#### SOURCE INFORMATION:
#####
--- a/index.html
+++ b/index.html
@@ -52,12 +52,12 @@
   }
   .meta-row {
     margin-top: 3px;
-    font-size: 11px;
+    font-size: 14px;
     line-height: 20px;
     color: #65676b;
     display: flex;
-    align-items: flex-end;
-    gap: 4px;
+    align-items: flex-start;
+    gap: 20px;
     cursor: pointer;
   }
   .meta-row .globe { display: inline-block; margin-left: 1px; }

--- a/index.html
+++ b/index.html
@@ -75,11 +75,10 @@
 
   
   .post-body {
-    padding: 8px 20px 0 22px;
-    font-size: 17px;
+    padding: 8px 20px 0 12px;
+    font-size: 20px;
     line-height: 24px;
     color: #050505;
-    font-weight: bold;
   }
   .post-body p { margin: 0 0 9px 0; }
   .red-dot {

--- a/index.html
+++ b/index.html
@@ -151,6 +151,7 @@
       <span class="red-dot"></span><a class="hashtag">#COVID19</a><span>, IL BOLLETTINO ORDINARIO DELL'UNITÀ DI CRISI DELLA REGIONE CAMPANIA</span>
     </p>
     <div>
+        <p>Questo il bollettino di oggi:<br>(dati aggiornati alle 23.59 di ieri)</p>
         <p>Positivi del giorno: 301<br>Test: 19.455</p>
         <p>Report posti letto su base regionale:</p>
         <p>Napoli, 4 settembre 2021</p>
#####
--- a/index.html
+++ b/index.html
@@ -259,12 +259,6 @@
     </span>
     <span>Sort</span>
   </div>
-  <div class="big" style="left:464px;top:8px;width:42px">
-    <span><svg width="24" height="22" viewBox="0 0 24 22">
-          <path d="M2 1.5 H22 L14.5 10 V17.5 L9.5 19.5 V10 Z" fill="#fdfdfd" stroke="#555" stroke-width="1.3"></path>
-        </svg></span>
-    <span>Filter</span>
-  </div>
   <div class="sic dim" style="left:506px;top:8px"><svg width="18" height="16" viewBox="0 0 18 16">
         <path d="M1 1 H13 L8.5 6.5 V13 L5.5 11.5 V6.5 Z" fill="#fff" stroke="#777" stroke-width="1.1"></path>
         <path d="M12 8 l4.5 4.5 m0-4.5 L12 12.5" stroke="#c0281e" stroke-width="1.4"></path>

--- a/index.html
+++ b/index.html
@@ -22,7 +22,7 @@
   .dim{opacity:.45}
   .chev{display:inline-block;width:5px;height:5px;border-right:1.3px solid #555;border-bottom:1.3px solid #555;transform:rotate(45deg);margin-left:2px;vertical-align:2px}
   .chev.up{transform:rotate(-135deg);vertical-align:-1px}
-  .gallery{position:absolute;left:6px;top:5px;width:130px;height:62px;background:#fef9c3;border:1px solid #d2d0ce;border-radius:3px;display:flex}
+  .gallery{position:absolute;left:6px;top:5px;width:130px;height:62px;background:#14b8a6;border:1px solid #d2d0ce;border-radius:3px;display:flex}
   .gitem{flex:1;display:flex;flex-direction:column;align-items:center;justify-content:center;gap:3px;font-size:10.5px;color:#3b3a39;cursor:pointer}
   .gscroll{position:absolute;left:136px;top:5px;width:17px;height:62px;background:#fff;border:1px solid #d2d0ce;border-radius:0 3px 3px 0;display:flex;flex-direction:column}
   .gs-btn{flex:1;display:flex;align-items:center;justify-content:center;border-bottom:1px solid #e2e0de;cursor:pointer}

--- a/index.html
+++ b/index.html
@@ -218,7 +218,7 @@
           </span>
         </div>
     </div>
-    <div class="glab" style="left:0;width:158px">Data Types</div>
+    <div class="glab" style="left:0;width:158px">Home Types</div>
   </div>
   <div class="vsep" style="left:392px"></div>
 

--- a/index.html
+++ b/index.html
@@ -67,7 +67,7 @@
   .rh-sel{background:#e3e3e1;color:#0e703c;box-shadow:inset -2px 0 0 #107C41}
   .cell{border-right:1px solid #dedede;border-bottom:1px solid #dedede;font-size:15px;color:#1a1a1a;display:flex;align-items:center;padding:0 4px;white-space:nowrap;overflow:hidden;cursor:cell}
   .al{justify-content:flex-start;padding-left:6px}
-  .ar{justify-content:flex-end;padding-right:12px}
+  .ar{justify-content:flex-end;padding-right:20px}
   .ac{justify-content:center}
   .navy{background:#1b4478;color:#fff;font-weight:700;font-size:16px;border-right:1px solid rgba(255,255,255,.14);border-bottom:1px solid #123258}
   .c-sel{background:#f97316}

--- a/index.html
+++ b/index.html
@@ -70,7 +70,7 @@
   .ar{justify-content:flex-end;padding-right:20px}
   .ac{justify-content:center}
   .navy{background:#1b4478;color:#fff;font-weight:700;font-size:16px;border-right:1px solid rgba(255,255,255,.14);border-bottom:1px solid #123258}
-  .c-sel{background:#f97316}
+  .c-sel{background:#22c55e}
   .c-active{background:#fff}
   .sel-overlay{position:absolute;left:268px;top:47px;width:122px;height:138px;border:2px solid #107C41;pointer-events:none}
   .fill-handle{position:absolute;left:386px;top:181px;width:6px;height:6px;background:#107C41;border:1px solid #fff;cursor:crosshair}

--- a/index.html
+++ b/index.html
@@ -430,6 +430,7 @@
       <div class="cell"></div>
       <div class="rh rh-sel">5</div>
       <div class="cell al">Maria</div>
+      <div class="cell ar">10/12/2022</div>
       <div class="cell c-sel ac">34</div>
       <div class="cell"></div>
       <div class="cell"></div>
#####
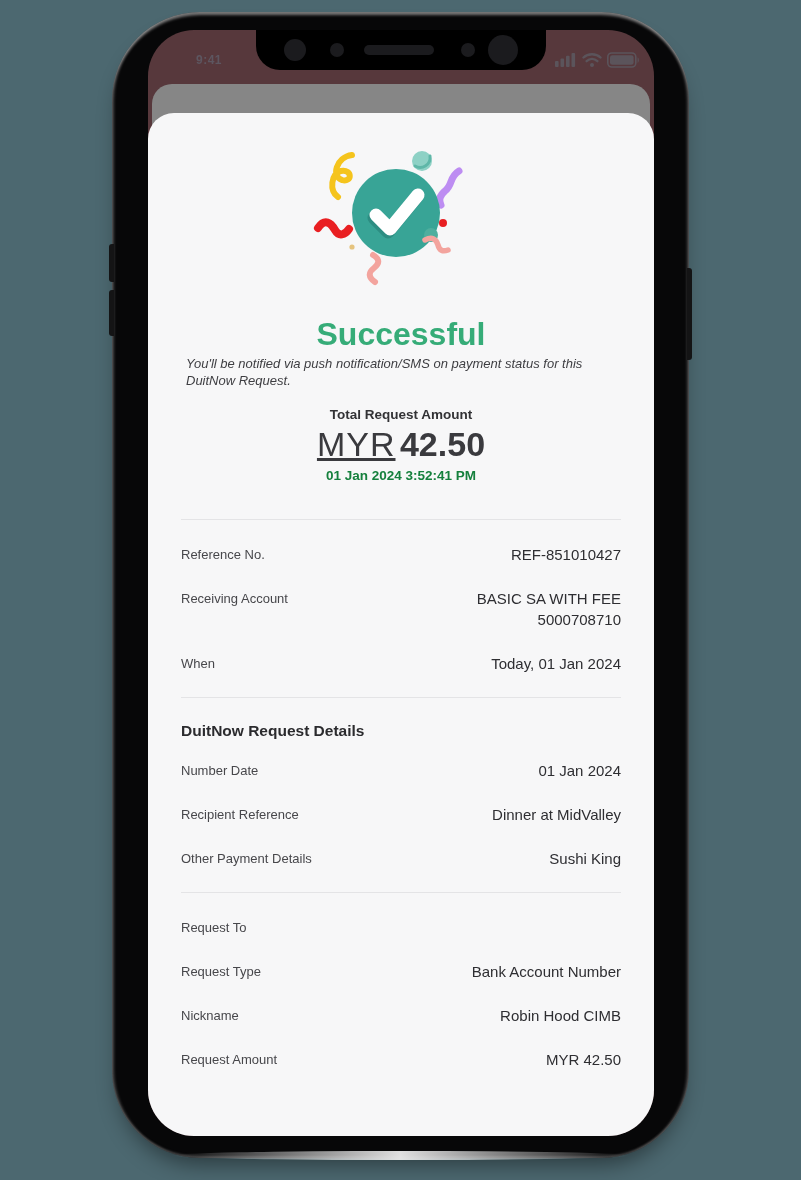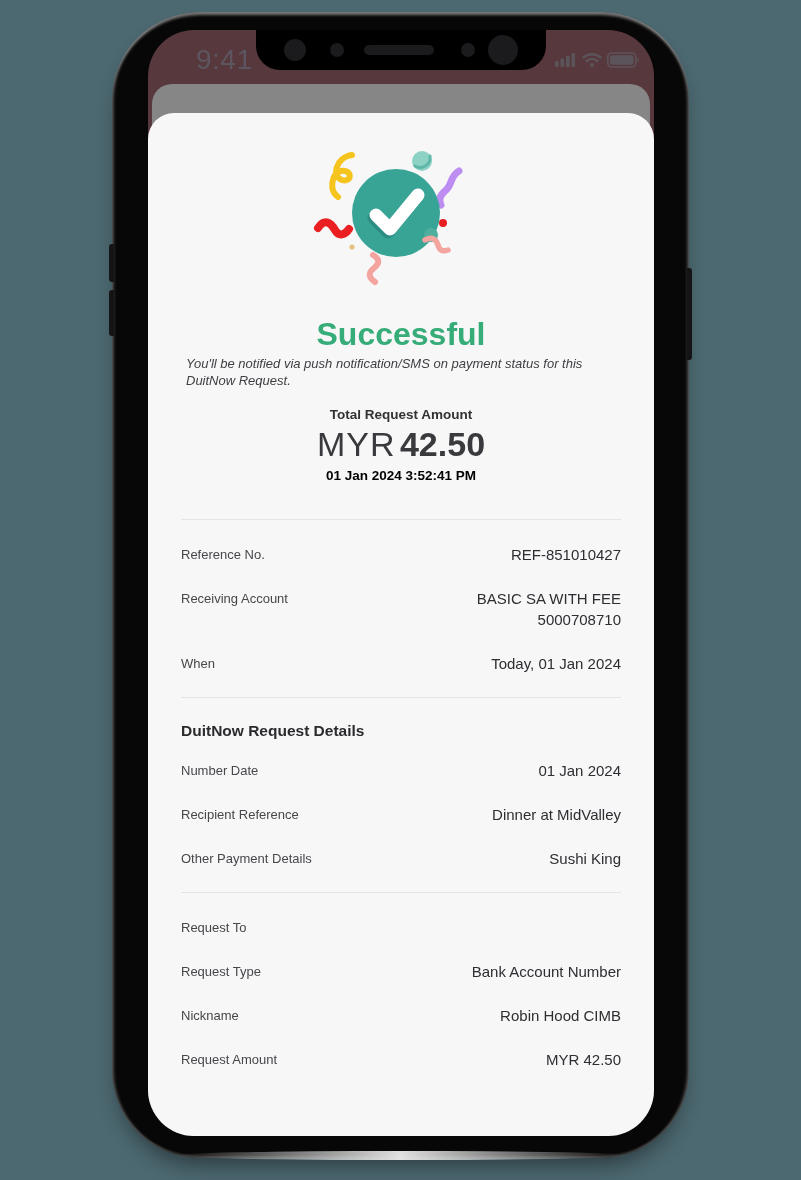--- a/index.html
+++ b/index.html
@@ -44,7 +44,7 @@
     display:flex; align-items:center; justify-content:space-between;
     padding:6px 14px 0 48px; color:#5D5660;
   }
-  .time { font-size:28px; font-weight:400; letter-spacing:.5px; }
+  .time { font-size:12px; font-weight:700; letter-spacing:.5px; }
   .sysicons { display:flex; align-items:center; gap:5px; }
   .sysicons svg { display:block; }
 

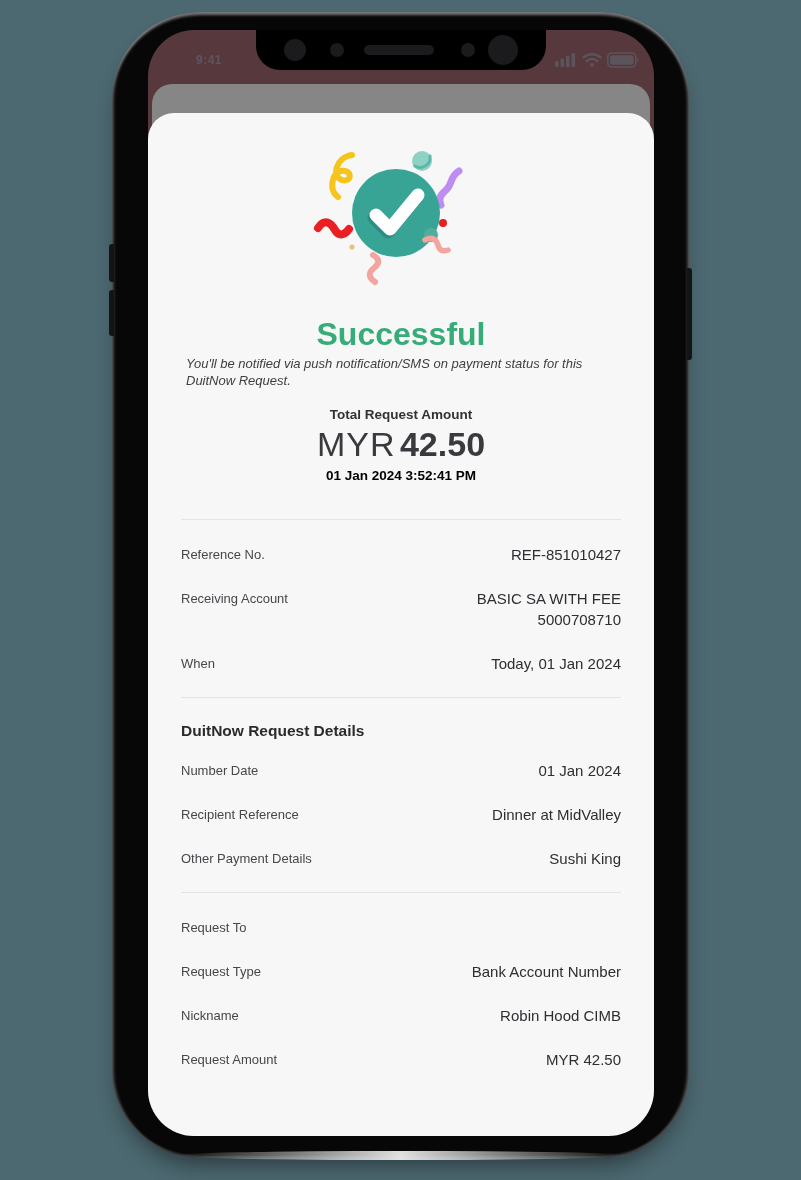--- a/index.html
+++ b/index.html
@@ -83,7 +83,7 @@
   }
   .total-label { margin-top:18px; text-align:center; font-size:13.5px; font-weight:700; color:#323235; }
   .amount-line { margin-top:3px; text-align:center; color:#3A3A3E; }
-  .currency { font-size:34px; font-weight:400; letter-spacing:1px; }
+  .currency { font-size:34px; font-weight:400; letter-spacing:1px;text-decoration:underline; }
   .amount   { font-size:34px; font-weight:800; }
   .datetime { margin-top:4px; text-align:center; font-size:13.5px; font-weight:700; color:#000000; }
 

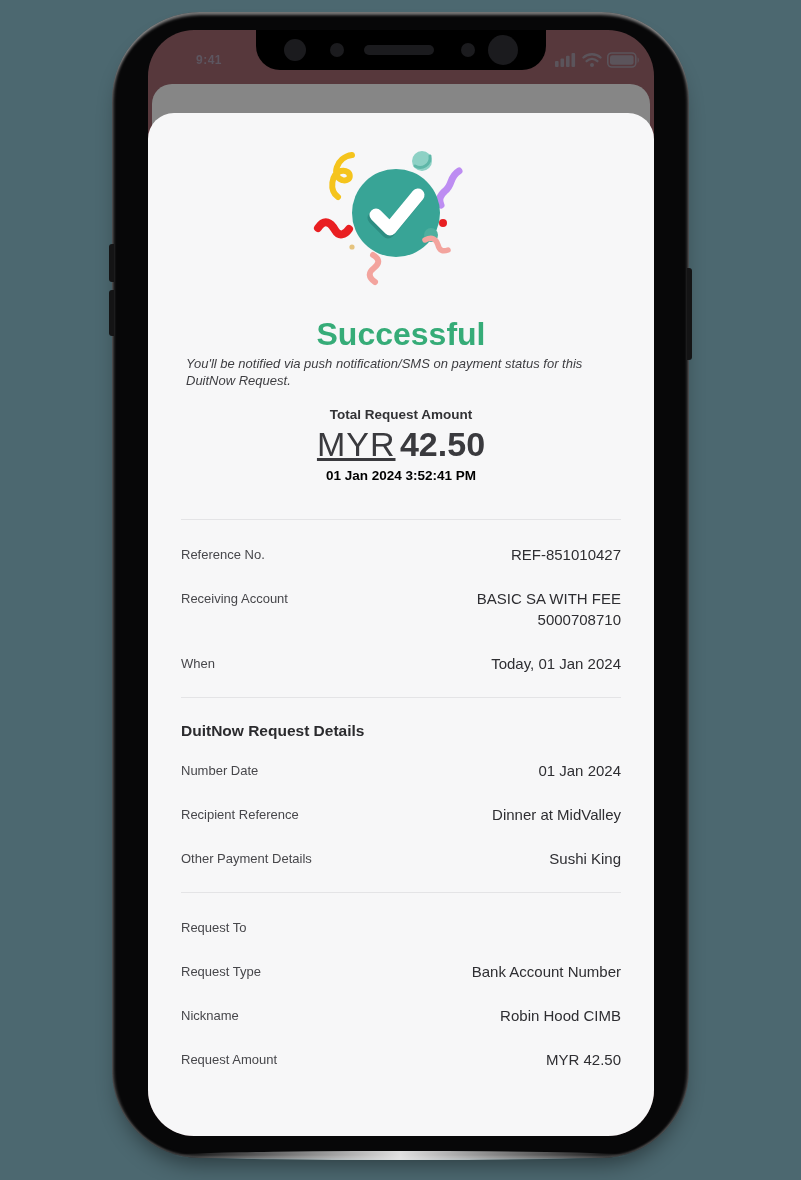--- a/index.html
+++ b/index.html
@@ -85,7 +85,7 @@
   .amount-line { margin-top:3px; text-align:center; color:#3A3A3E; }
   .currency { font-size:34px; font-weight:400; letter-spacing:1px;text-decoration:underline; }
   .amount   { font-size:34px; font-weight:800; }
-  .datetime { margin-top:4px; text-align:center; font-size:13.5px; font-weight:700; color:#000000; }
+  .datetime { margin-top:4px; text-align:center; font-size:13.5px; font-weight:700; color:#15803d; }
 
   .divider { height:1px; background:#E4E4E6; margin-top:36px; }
#####
#### DESCRIPTION OF THE TASK:
The lines above from the one containing "-85,7 +85,7 @@" through the one containing "height:1px; background:#E4E4E6; margin-top:36px;" are to be set down exactly, and no others.

#### YOUR RESPONSE:
@@ -85,7 +85,7 @@
   .amount-line { margin-top:3px; text-align:center; color:#3A3A3E; }
   .currency { font-size:34px; font-weight:400; letter-spacing:1px;text-decoration:underline; }
   .amount   { font-size:34px; font-weight:800; }
-  .datetime { margin-top:4px; text-align:center; font-size:13.5px; font-weight:700; color:#000000; }
+  .datetime { margin-top:4px; text-align:center; font-size:13.5px; font-weight:700; color:#15803d; }
 
   .divider { height:1px; background:#E4E4E6; margin-top:36px; }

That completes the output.